Your instructions: Across the entries, how many lines have the string "absolute" in them? Reply with only a number.

***** Available data *****

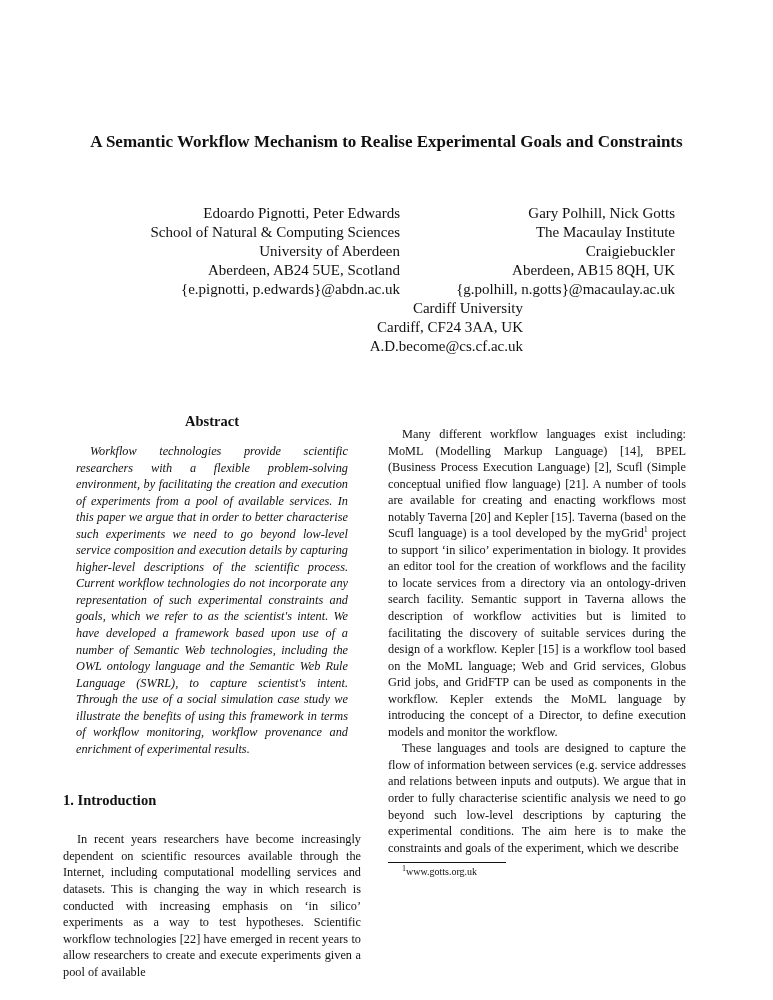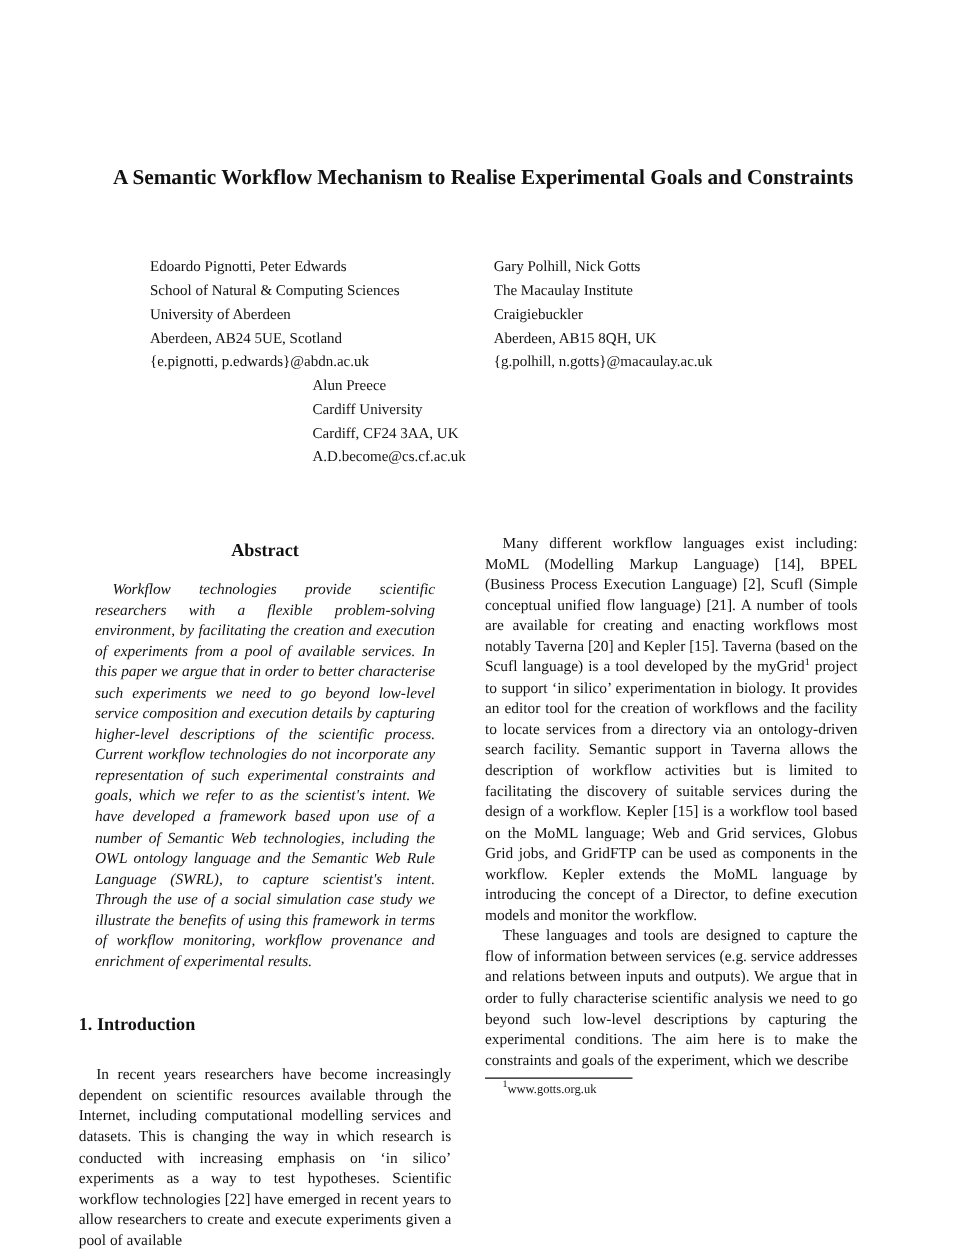--- a/index.html
+++ b/index.html
@@ -12,7 +12,7 @@
     text-align: center; font-weight: bold; font-size: 17px; line-height: 24px;
   }
   .author-block {
-    position: absolute; text-align: left; font-size: 12px; line-height: 19px;
+    position: absolute; text-align: right; font-size: 15px; line-height: 19px;
   }
   .author-block div { white-space: nowrap; }
   #auth1 { left: 120px; width: 280px; top: 204px; }

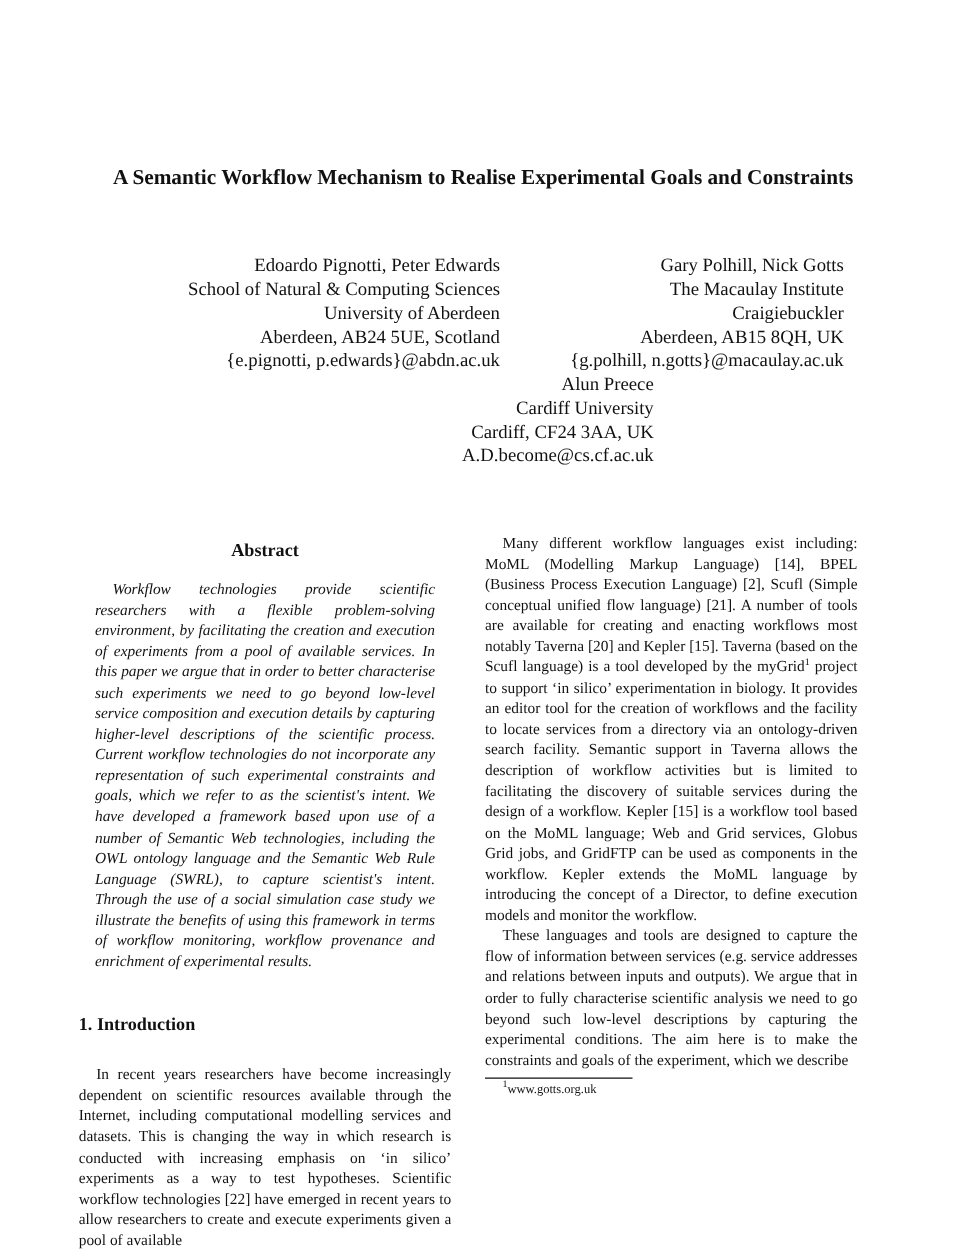--- a/index.html
+++ b/index.html
@@ -63,7 +63,6 @@
 </div>
 
 <div class="author-block" id="auth3">
-  <div>Alun Preece</div>
   <div>Cardiff University</div>
   <div>Cardiff, CF24 3AA, UK</div>
   <div>A.D.become@cs.cf.ac.uk</div>

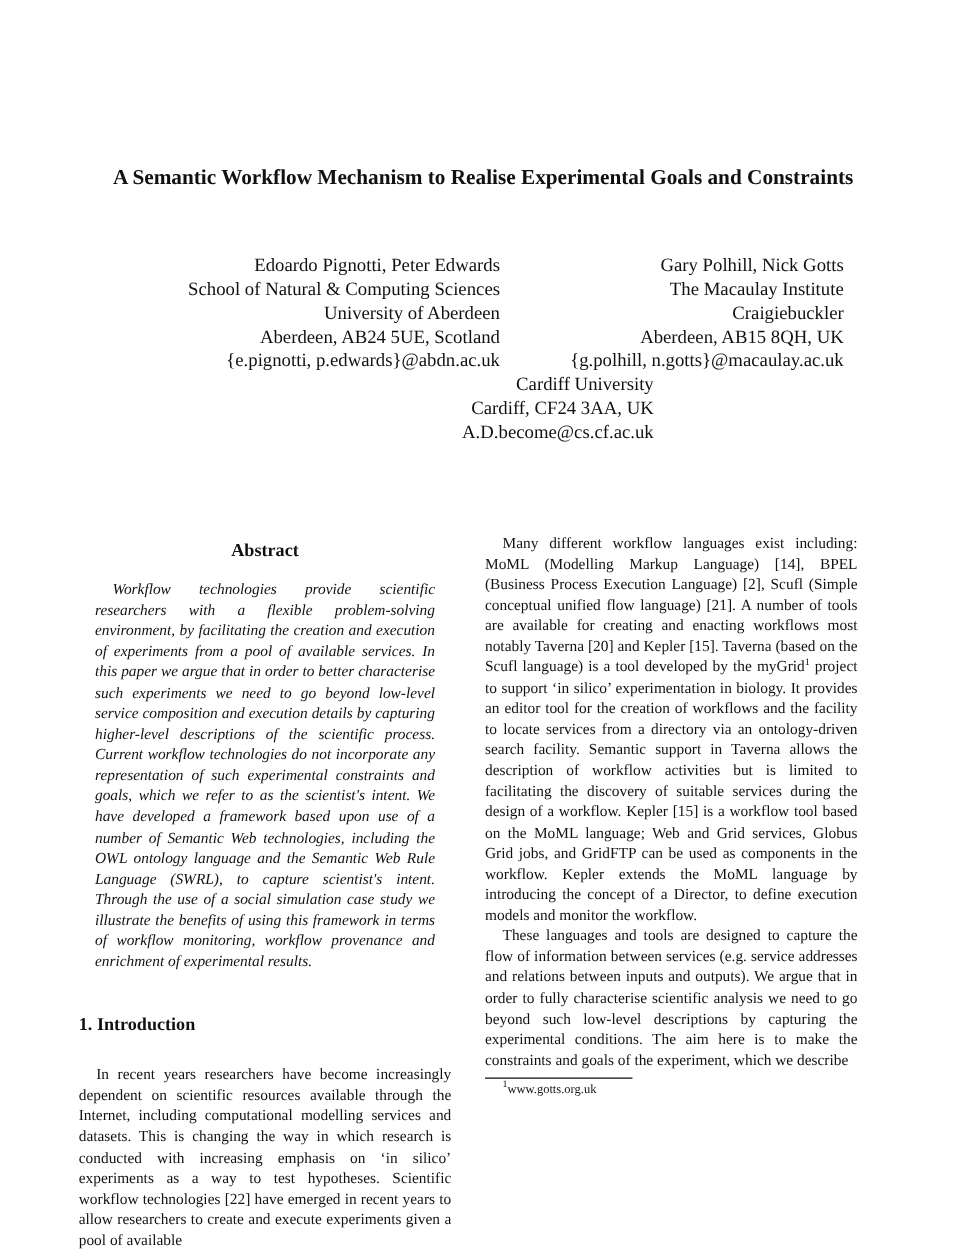--- a/index.html
+++ b/index.html
@@ -23,7 +23,7 @@
     position: absolute; width: 298px; font-size: 12.3px; line-height: 16.55px;
     text-align: justify;
   }
-  #col-left { left: 63px; top: 432px; }
+  #col-left { left: 63px; top: 412px; }
   #col-right { left: 388px; top: 426px; }
 
   .abstract-heading {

*****

Final answer: 3